• _What you have to do_
The answer is a stretch of the material below, returned exactly: the line containing "Mauenheim | Haushalte mit", the line containing "Totals | Tax: 49,585.50 -> 45,258.30", and all lines between.

• _Information shown_
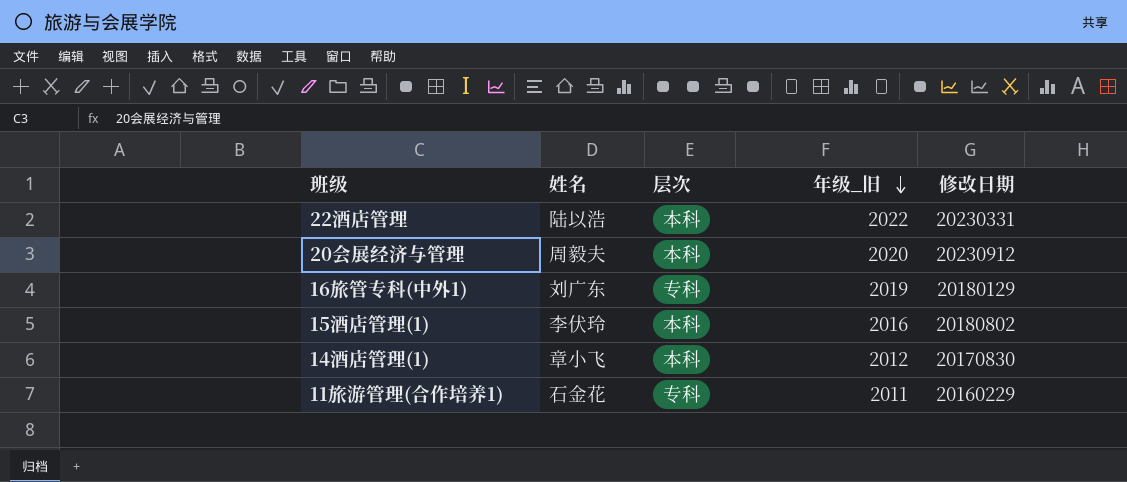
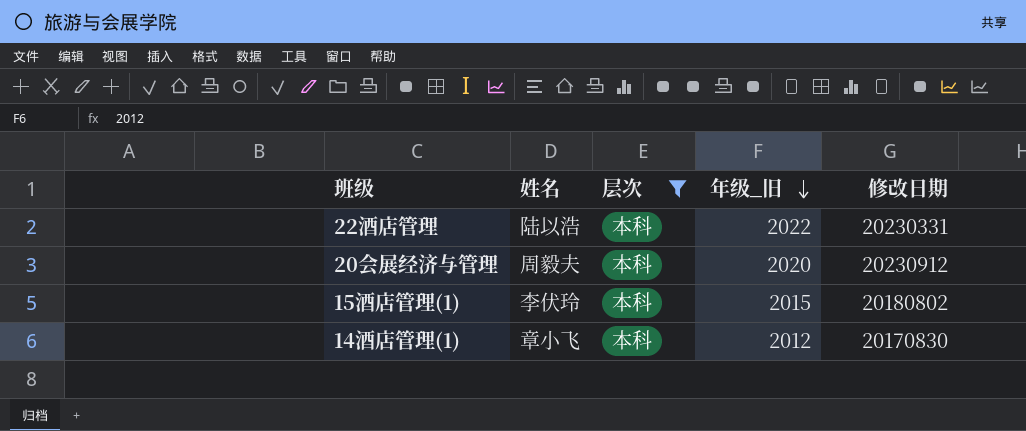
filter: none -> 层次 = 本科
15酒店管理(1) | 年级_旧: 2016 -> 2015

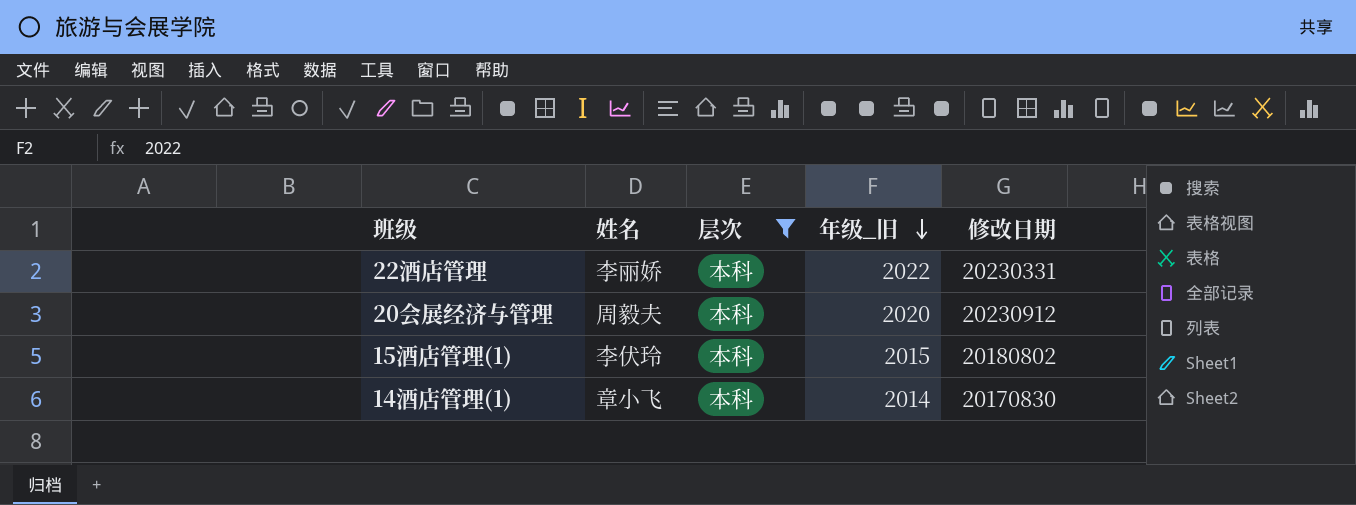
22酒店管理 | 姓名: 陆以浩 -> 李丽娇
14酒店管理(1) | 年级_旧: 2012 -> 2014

---

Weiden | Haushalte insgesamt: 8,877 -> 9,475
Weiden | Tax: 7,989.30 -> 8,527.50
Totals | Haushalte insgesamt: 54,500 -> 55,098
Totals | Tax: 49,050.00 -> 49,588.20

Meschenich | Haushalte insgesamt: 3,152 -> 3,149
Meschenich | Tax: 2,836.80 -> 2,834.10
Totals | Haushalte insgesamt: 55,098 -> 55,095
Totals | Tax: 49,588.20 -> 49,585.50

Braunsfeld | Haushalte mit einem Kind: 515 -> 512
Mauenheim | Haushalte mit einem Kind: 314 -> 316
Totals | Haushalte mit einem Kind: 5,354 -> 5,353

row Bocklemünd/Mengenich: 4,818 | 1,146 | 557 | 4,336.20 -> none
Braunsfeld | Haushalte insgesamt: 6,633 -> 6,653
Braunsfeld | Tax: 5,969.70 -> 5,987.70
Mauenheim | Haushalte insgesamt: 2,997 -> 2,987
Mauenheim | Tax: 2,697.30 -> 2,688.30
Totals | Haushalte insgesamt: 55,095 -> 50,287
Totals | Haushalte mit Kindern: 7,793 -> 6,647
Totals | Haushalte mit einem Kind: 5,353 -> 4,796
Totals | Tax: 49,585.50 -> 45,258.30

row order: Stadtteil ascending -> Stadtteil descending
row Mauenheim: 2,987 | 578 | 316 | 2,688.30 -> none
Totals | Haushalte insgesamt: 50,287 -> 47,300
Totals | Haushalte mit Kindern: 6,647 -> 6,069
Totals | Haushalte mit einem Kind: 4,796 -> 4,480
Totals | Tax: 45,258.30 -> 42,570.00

• _Result for this exercise_
Mauenheim | Haushalte mit einem Kind: 314 -> 316
Totals | Haushalte mit einem Kind: 5,354 -> 5,353

row Bocklemünd/Mengenich: 4,818 | 1,146 | 557 | 4,336.20 -> none
Braunsfeld | Haushalte insgesamt: 6,633 -> 6,653
Braunsfeld | Tax: 5,969.70 -> 5,987.70
Mauenheim | Haushalte insgesamt: 2,997 -> 2,987
Mauenheim | Tax: 2,697.30 -> 2,688.30
Totals | Haushalte insgesamt: 55,095 -> 50,287
Totals | Haushalte mit Kindern: 7,793 -> 6,647
Totals | Haushalte mit einem Kind: 5,353 -> 4,796
Totals | Tax: 49,585.50 -> 45,258.30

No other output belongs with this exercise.